Besides shattering a U.S. record for apprehending nearly 2.4 million illegal immigrants along the Mexican border in fiscal year 2022, Border Patrol agents arrested hundreds of gang members—mostly from the famously violent Mara Salvatrucha (MS-13)—and dozens of people on the national terrorist watchlist. Federal agents also confiscated thousands of pounds of drugs, mainly methamphetamine, according to government figures released by Customs and Border Protection (CBP) just days ago. The startling year-end (fiscal years run from October to September) stats depict a chaotic Mexican border region rife with lawlessness that is inevitably seeping north.
It is serious enough that the number of migrants arrested in 2022 increased significantly over 2021, which at the time seemed like a crisis at 1.73 million. The Biden administration’s open border policies inspired a last-minute surge of 227,547 illegal aliens in September alone, the figures show. The overwhelming majority of those caught were single adults with the rest family units and unaccompanied minors. The Del Rio Border Patrol sector in Texas saw the most traffic with 480,930 illegal alien encounters, an increase of 85% over 2021. The Rio Grande Valley sector, also in Texas, came in second with 468,124 encounters. Other busy stations include Yuma in Arizona (310,094), El Paso (307,884) and Tucson (251,984).
As if the record-breaking figures were not disturbing enough, violent gangbangers, terrorists and drugs also crossed the border. The feds arrested 751 gang members compared to 348 in 2021. Nearly half—312—of those apprehended in 2022 belong to the MS-13, a feared street gang of mostly Central American illegal immigrants that has spread throughout the U.S. and is renowned for drug distribution, murder, rape, robbery, home invasions, kidnappings, vandalism and other violent crimes.
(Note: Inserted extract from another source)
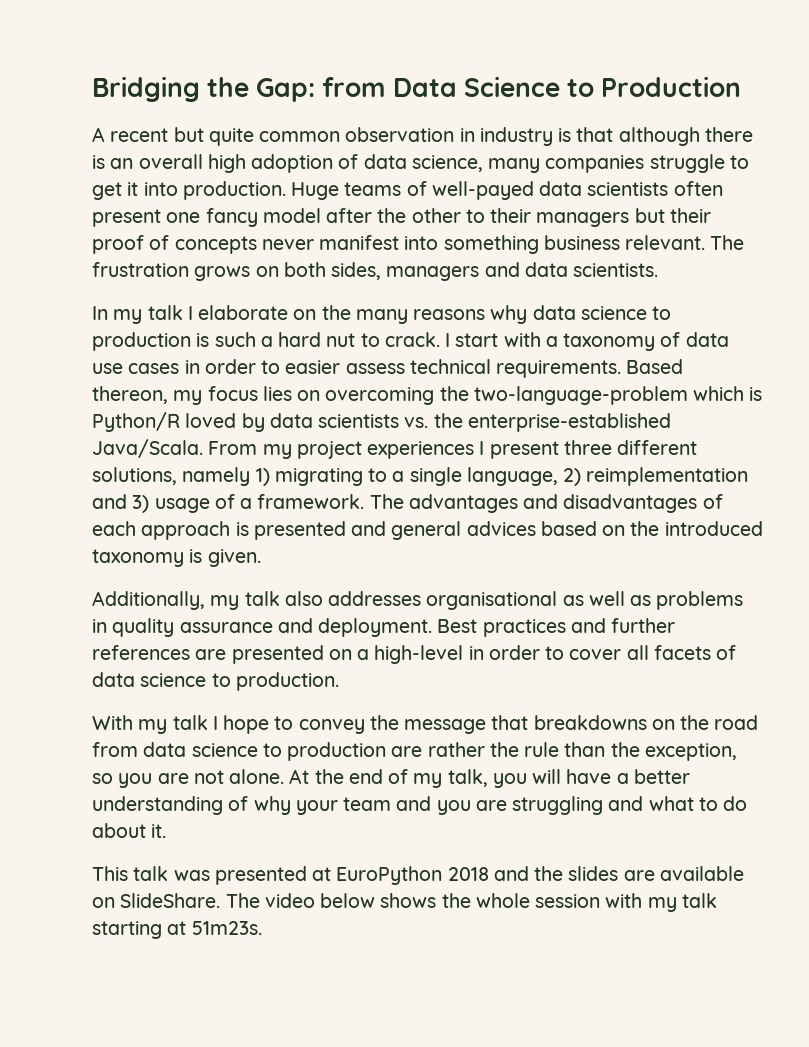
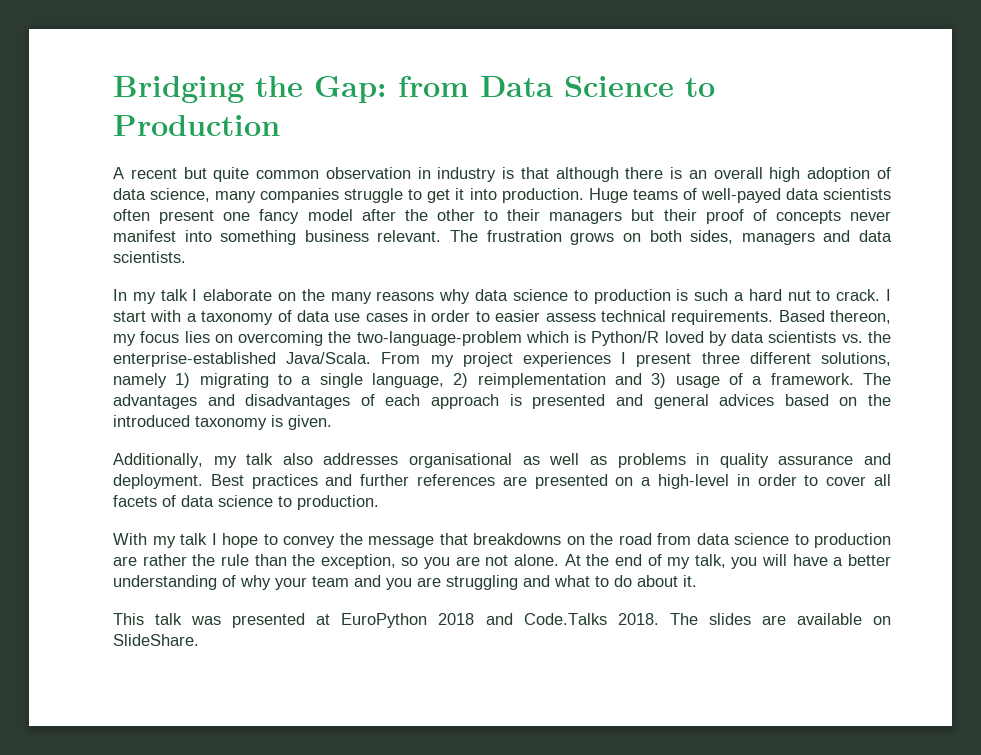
[534,866,564,881] the -> [523,613,698,625] Code.Talks 2018. The
[225,893,717,912] [92,921,262,939] The video below shows the whole session with my talk starting at 51m23s. -> (199, 640) none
The Justice Department’s National Gang Intelligence Center (NGIC) says criminal street gangs like the MS-13 are responsible for the majority of violent crimes in the U.S. and are the primary distributors of most illicit drugs. More than 145 members of Paisas, a prison gang of inmates from Mexico, were also apprehended crossing the border in 2022 and 146 from the 18th Street gang, a Los Angeles-based tribe known for recruiting youths.
In addition to all this, nearly 100 people on the U.S. government’s terrorist watchlist were apprehended at the Mexican border, the year-end figures reveal. That is a huge increase over 2021, when only 16 suspected terrorists were caught. The 98 people busted this year appear on a government database called Terrorist Screening Dataset (TSDS) that contains sensitive information on known or suspected terrorists as well as individuals who represent a potential threat to the U.S., including known affiliates of individuals on the watchlist, according to CBP. The agency claims in the year-end stats that encounters with individuals on the terrorist watchlist at U.S. borders is very “uncommon.” Judicial Watch has long reported on the increasing number of Muslim migrants—including from terrorist nations—entering the U.S. through the Mexican border. This includes a growing population from Bangladesh, a recruiting ground for terrorist groups such as the Islamic State of Iraq and Syria (ISIS) and Al-Qaeda Indian Subcontinent (AQIS), getting caught by federal agents along the U.S.-Mexico border.
Last year a Bangladeshi man based in Mexico was sentenced to 46 months in prison for operating an “international human smuggling conspiracy” during a period in which the U.S. saw a spike in migrants from terrorist nations entering the country through the famously porous southern border. The smuggler, 41-year-old Mohamad Milon Hossain, lived in Tapachula in the southeast Mexican state of Chiapas bordering Guatemala. The smuggling operation run by Hossain is part of a broader crisis involving a growing demographic of illegal aliens from terrorist nations entering the U.S. through the Mexican border. The government classifies them as Special Interest Aliens (SIA) and they are flowing north via Latin America in huge numbers, thanks to established Transitional Criminal Organizations (TCO) that facilitate travel along drug and migrant smuggling routes. Tens of thousands of SIAs—from the Middle East, Asia, and Africa—entered Panama and Colombia in recent years. Nearly all the SIA migrants were headed to the United States and most came from Syria, Pakistan, Afghanistan, Somalia, Bangladesh, and India.